(Change detection data)

════════

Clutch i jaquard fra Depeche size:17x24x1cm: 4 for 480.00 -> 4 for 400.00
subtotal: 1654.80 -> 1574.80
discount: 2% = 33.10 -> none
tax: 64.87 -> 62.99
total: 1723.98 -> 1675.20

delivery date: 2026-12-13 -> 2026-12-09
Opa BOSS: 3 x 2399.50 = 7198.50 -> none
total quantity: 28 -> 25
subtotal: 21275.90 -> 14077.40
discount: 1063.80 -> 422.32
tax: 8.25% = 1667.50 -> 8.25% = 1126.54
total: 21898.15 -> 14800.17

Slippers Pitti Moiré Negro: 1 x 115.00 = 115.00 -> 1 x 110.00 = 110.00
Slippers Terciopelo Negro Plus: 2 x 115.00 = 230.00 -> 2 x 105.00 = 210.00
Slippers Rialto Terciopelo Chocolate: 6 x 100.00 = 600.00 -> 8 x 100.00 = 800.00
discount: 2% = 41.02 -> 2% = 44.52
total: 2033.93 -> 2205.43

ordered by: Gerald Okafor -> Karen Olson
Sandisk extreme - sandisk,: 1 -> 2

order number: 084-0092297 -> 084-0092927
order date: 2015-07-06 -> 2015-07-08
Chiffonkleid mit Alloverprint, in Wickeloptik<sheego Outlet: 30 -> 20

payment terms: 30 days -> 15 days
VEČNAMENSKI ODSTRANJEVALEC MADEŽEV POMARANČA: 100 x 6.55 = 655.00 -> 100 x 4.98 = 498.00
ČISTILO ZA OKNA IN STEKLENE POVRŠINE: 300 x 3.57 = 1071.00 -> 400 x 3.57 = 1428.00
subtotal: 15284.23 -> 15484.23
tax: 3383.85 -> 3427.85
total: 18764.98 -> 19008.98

════════

A single number is the whole answer here: the number of lines in the data containing "subtotal".

Answer area: 3